◆ Directions ◆
Filter the entries below down to the lines that hold "none".

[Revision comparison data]

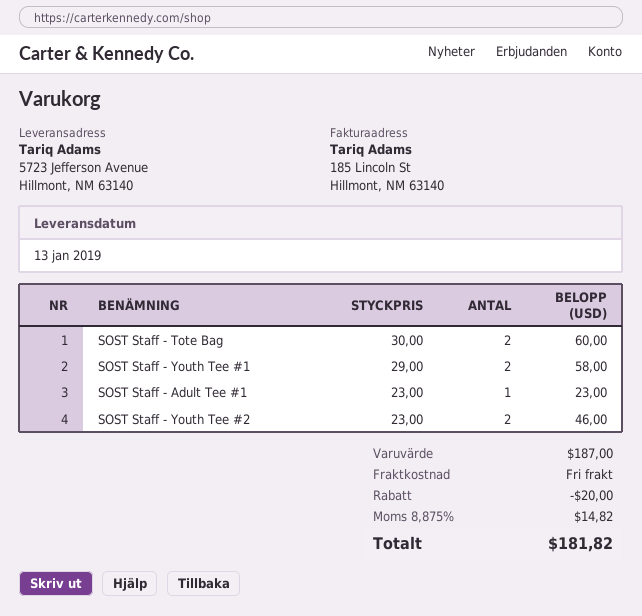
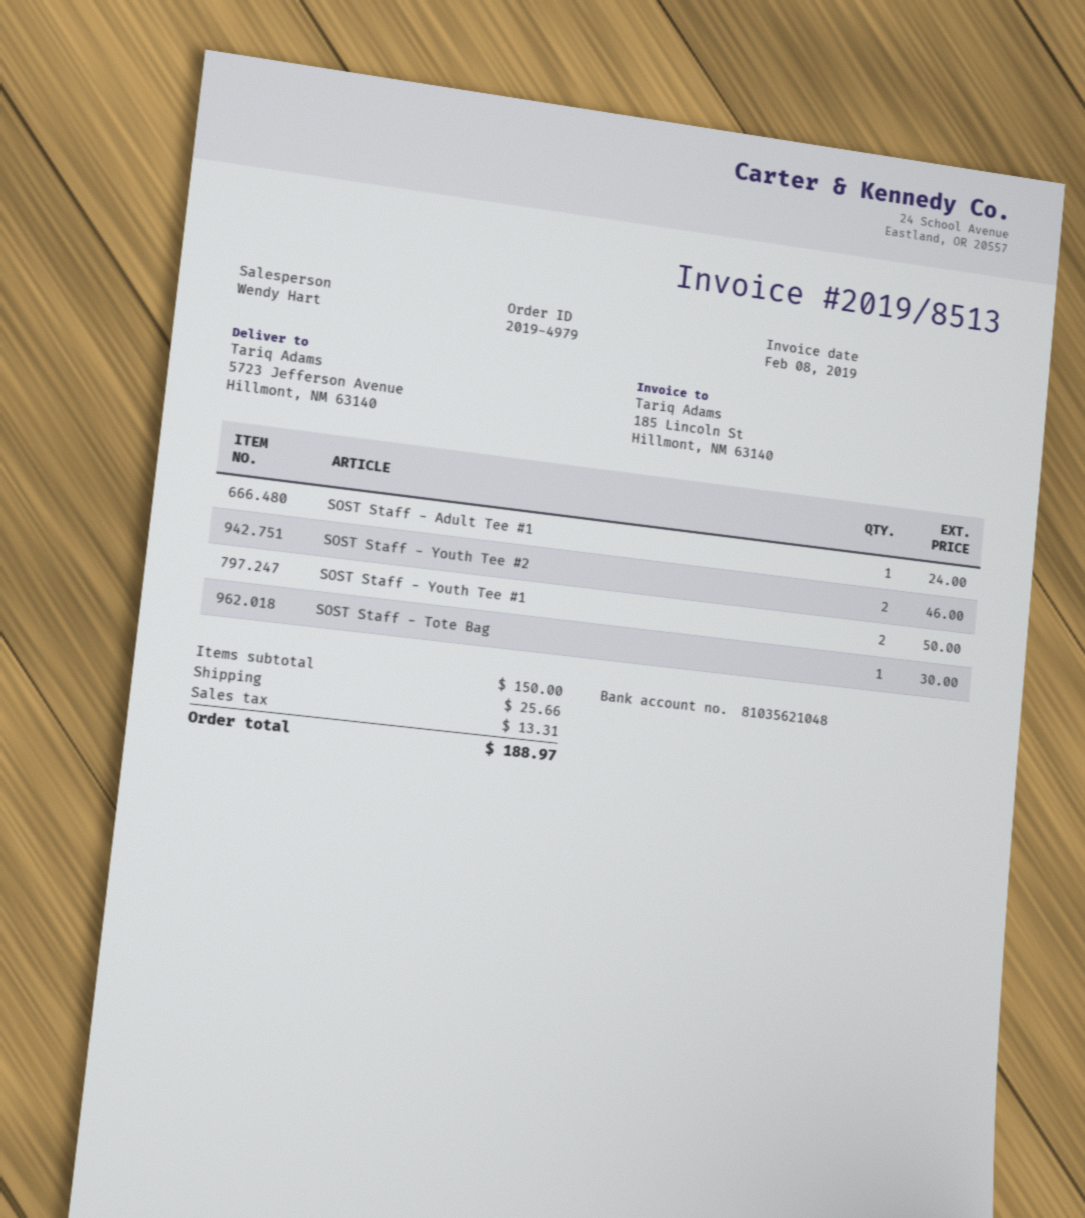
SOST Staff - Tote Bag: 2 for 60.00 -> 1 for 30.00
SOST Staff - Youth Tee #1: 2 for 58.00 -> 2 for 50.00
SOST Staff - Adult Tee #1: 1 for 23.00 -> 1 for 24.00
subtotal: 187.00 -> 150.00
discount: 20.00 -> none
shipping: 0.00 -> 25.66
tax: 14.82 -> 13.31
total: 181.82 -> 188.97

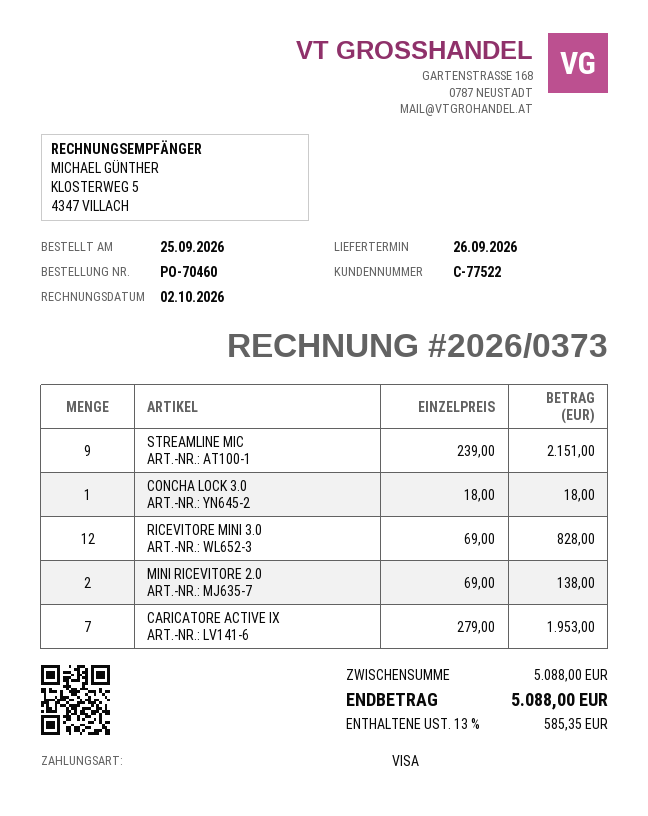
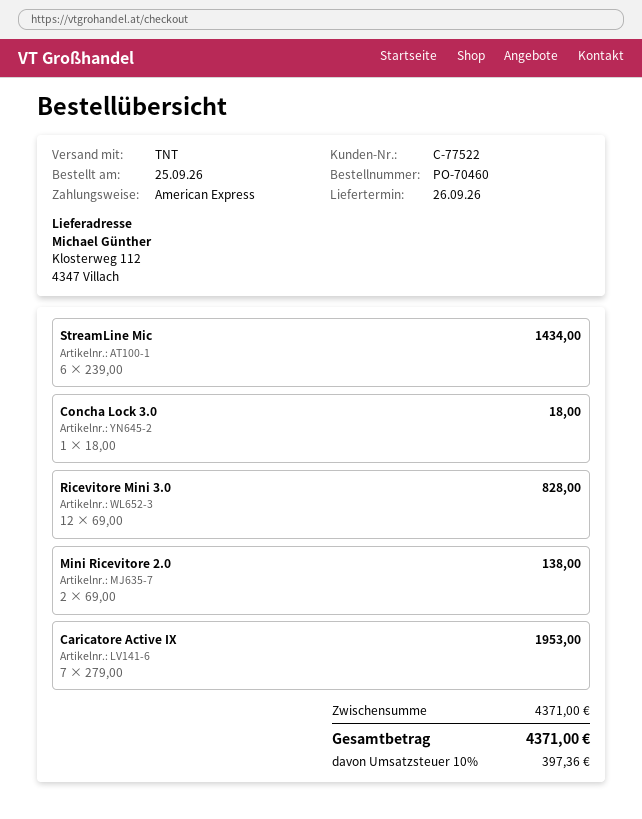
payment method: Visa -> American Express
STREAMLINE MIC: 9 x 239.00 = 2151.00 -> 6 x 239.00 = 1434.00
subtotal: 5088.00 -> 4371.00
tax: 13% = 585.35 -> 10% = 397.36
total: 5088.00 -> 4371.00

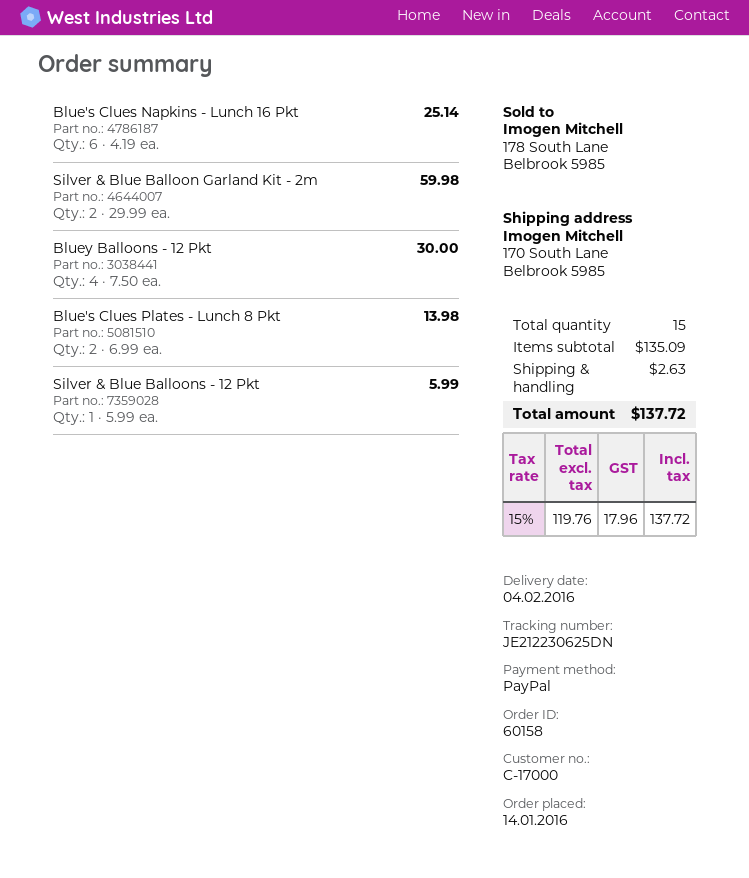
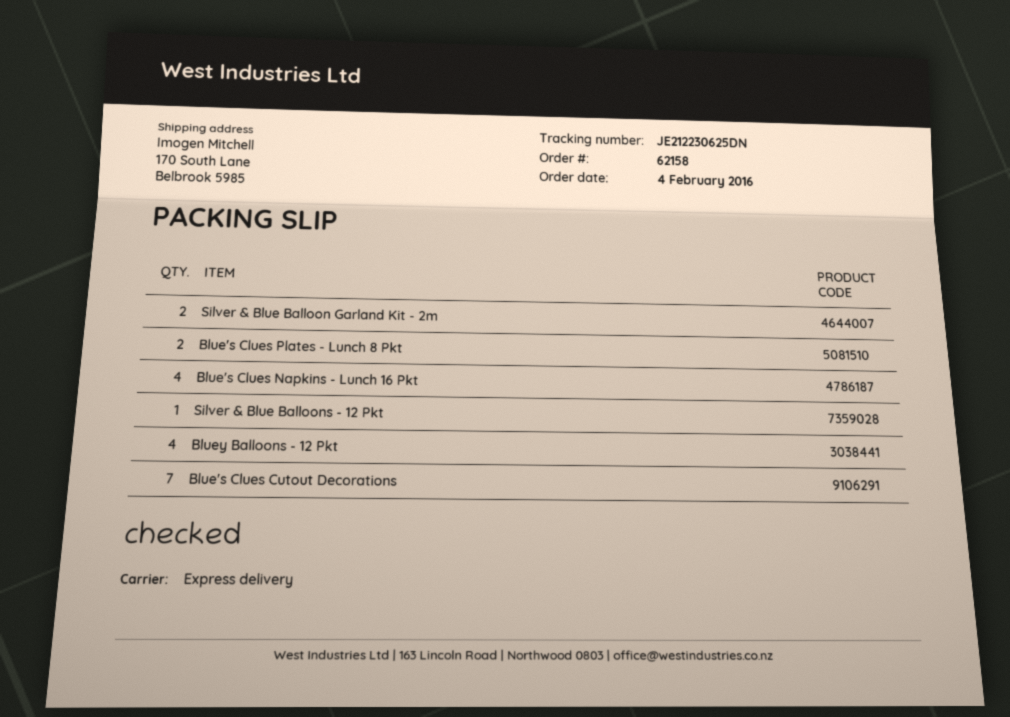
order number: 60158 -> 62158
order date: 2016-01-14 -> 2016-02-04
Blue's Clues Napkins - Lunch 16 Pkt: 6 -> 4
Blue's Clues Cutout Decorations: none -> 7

◆ Expected output ◆
discount: 20.00 -> none
Blue's Clues Cutout Decorations: none -> 7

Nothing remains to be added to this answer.